▶ _Task instructions_: Please show every line in the entries below that includes the word "AirPods".

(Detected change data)
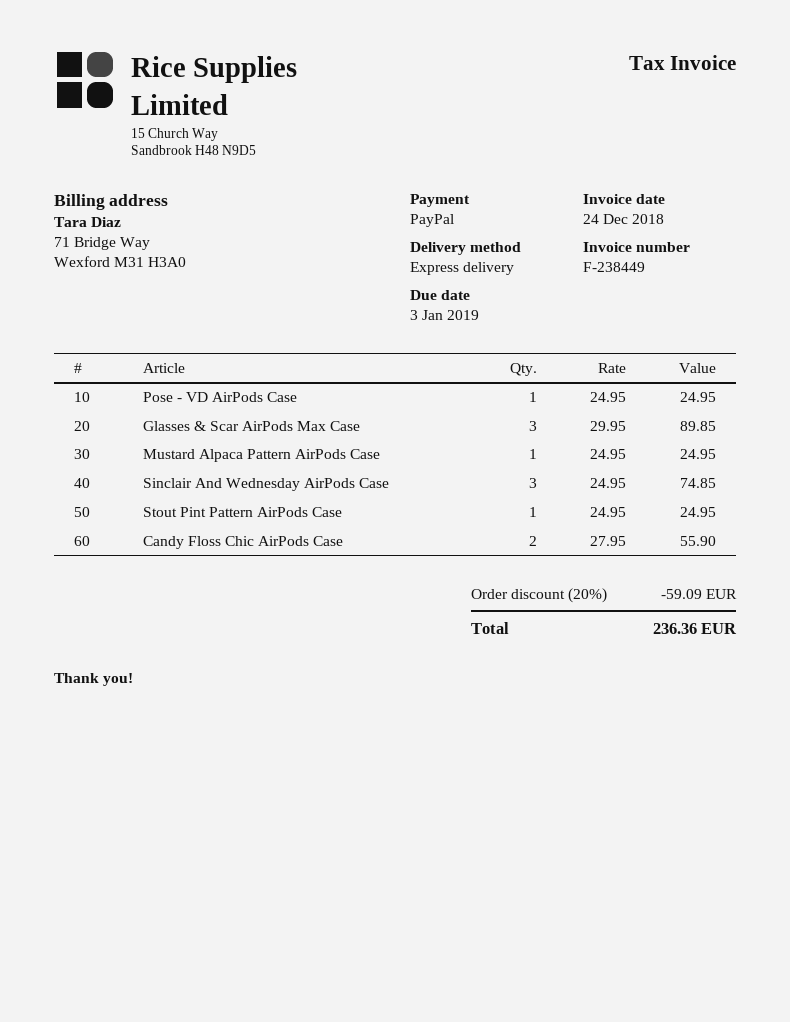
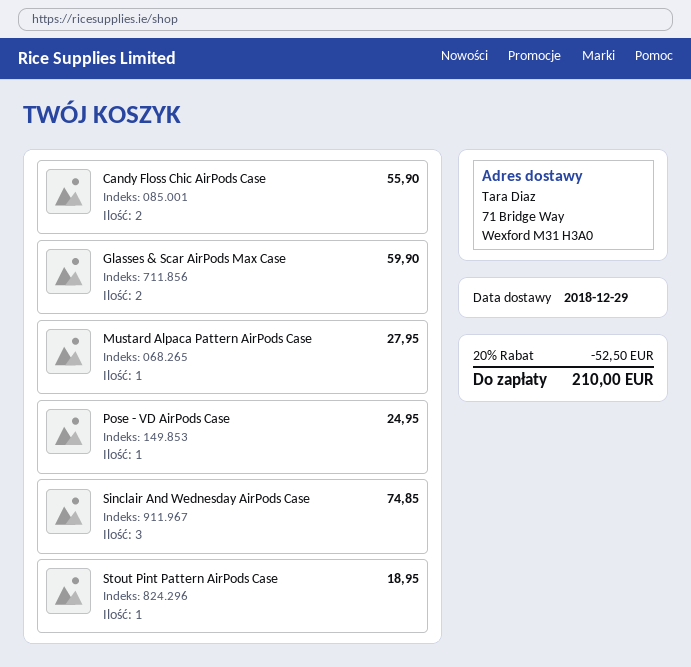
Glasses & Scar AirPods Max Case: 3 for 89.85 -> 2 for 59.90
Mustard Alpaca Pattern AirPods Case: 1 for 24.95 -> 1 for 27.95
Stout Pint Pattern AirPods Case: 1 for 24.95 -> 1 for 18.95
discount: 20% = 59.09 -> 20% = 52.50
total: 236.36 -> 210.00

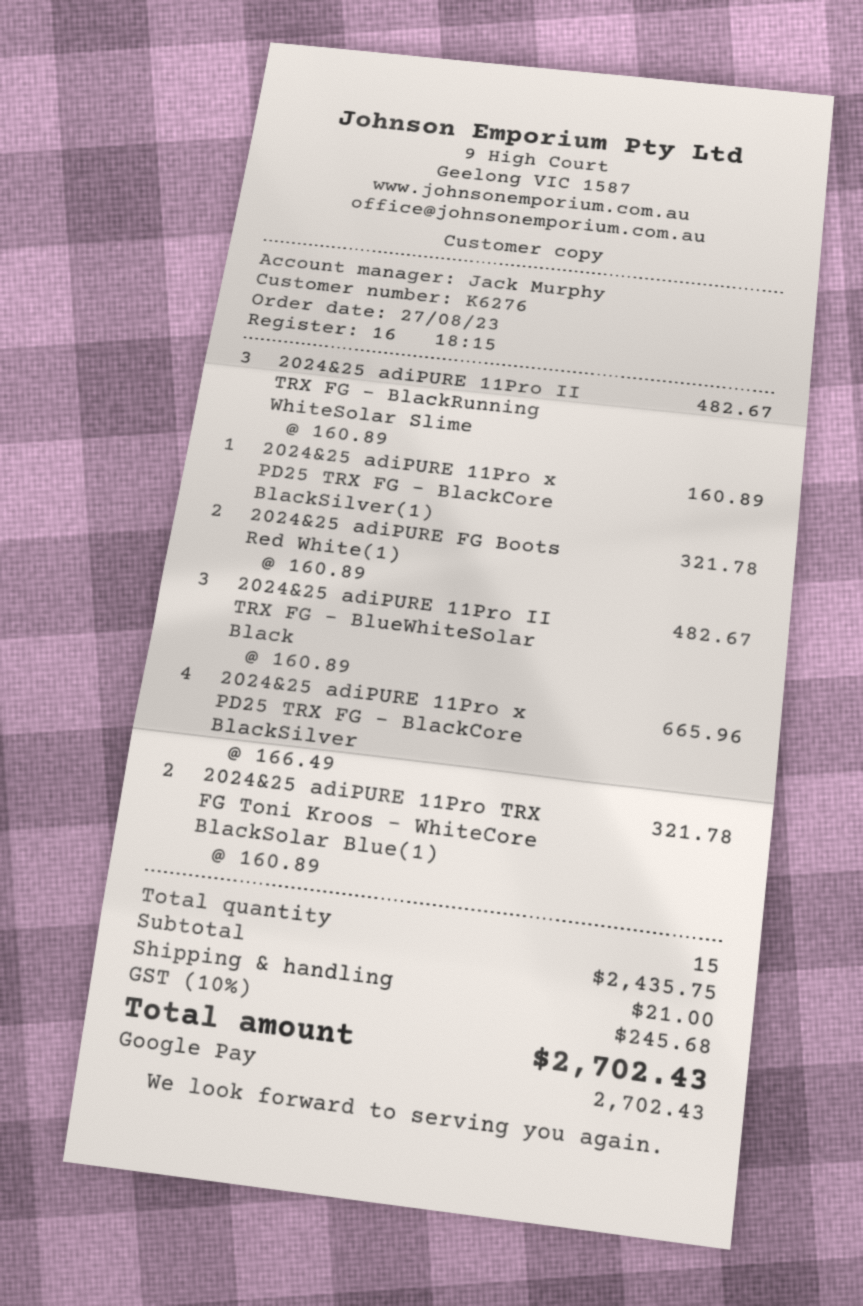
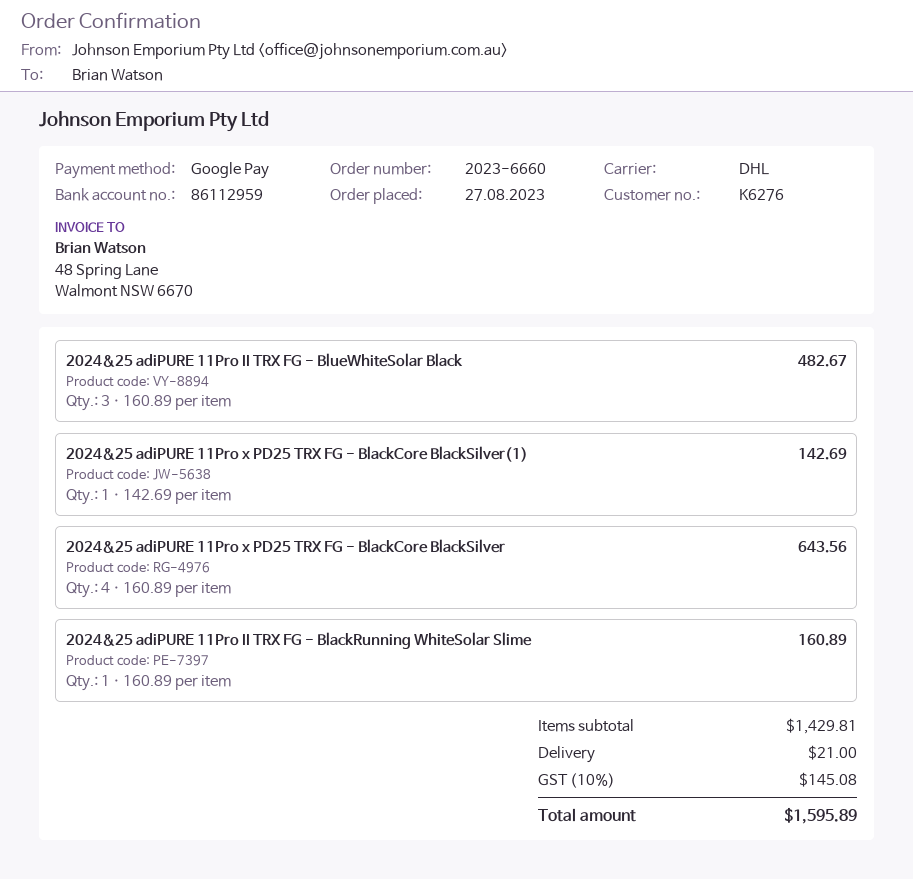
2024&25 adiPURE 11Pro II TRX FG - BlackRunning WhiteSolar Slime: 3 x 160.89 = 482.67 -> 1 x 160.89 = 160.89
2024&25 adiPURE 11Pro x PD25 TRX FG - BlackCore BlackSilver(1): 1 x 160.89 = 160.89 -> 1 x 142.69 = 142.69
2024&25 adiPURE FG Boots Red White(1): 2 x 160.89 = 321.78 -> none
2024&25 adiPURE 11Pro x PD25 TRX FG - BlackCore BlackSilver: 4 x 166.49 = 665.96 -> 4 x 160.89 = 643.56
2024&25 adiPURE 11Pro TRX FG Toni Kroos - WhiteCore BlackSolar Blue(1): 2 x 160.89 = 321.78 -> none
subtotal: 2435.75 -> 1429.81
tax: 10% = 245.68 -> 10% = 145.08
total: 2702.43 -> 1595.89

▶ _Result of this exercise_:
Glasses & Scar AirPods Max Case: 3 for 89.85 -> 2 for 59.90
Mustard Alpaca Pattern AirPods Case: 1 for 24.95 -> 1 for 27.95
Stout Pint Pattern AirPods Case: 1 for 24.95 -> 1 for 18.95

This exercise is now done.